## PROBLEM
Transcribe the entries that follow, every word as written, and drop the pictures.

▼

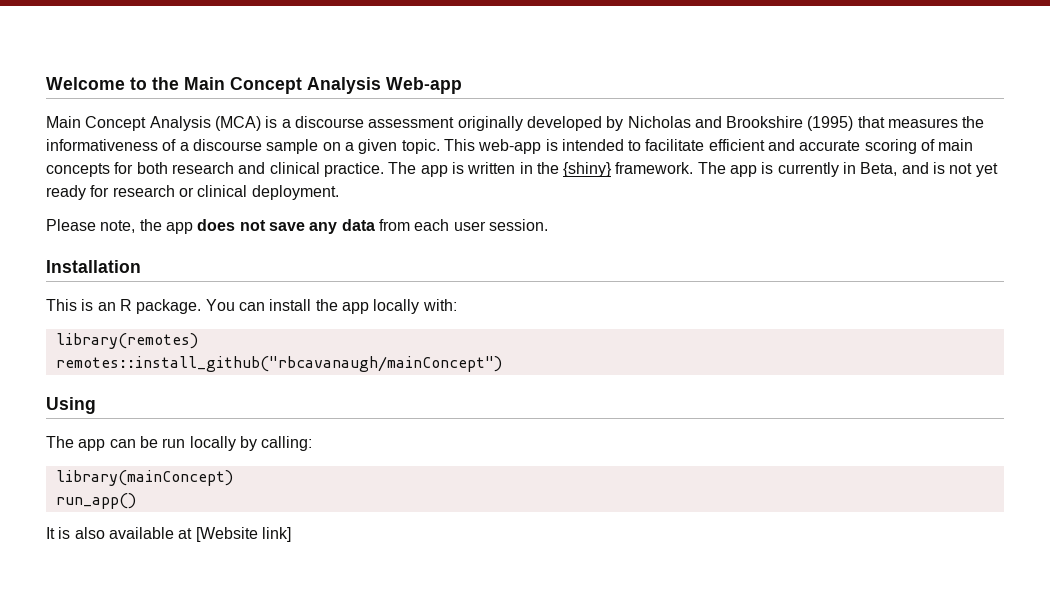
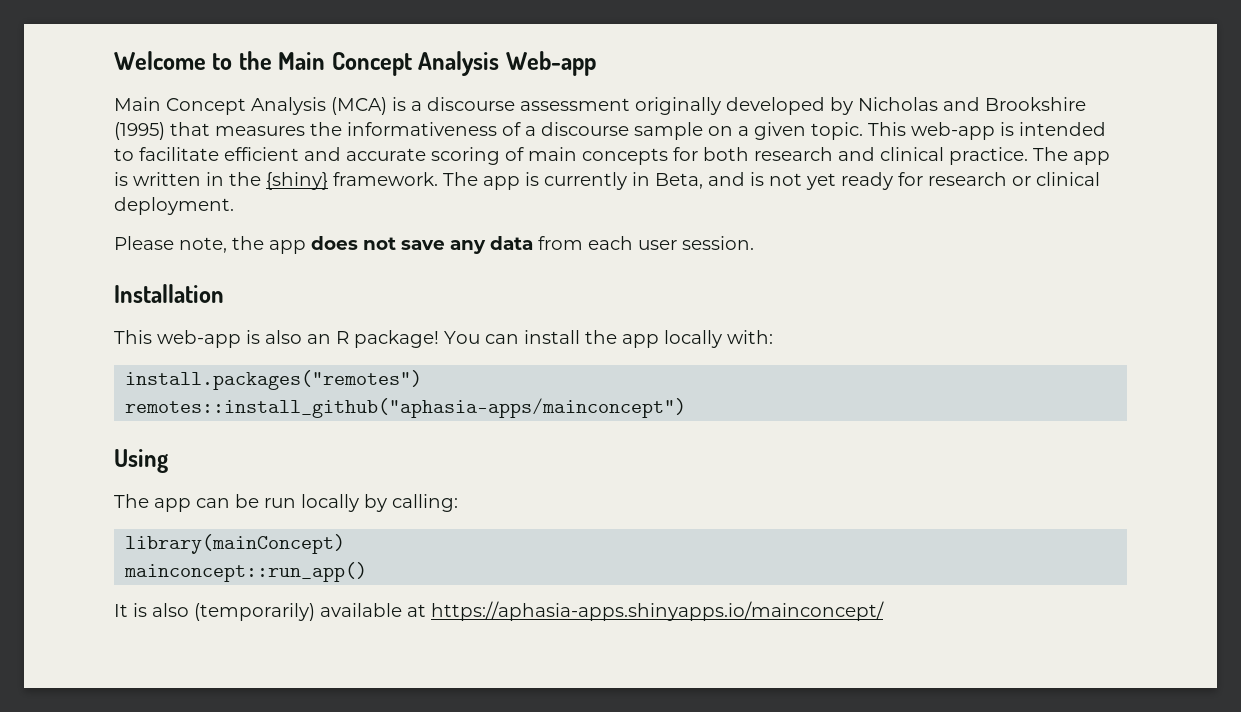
[81,299,94,311] is -> [157,330,302,348] web-app is also
[136,299,202,314] package. -> [354,330,439,348] package!
[55,333,198,349] [55,356,502,372] library(remotes) // remotes::install_github("rbcavanaugh/mainConcept") -> [125,370,423,390] [125,398,687,418] install.packages("remotes") // remotes::install_github("aphasia-apps/mainconcept")
[55,493,136,509] run_app() -> [124,562,368,582] mainconcept::run_app()
(105, 533) none -> [194,603,315,621] (temporarily)
[195,527,291,542] [Website link] -> [431,601,884,621] https://aphasia-apps.shinyapps.io/mainconcept/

▲

## RESULT OF THE EXERCISE
[81,299,94,311] is -> [157,330,302,348] web-app is also
[136,299,202,314] package. -> [354,330,439,348] package!
[55,333,198,349] [55,356,502,372] library(remotes) // remotes::install_github("rbcavanaugh/mainConcept") -> [125,370,423,390] [125,398,687,418] install.packages("remotes") // remotes::install_github("aphasia-apps/mainconcept")
[55,493,136,509] run_app() -> [124,562,368,582] mainconcept::run_app()
(105, 533) none -> [194,603,315,621] (temporarily)
[195,527,291,542] [Website link] -> [431,601,884,621] https://aphasia-apps.shinyapps.io/mainconcept/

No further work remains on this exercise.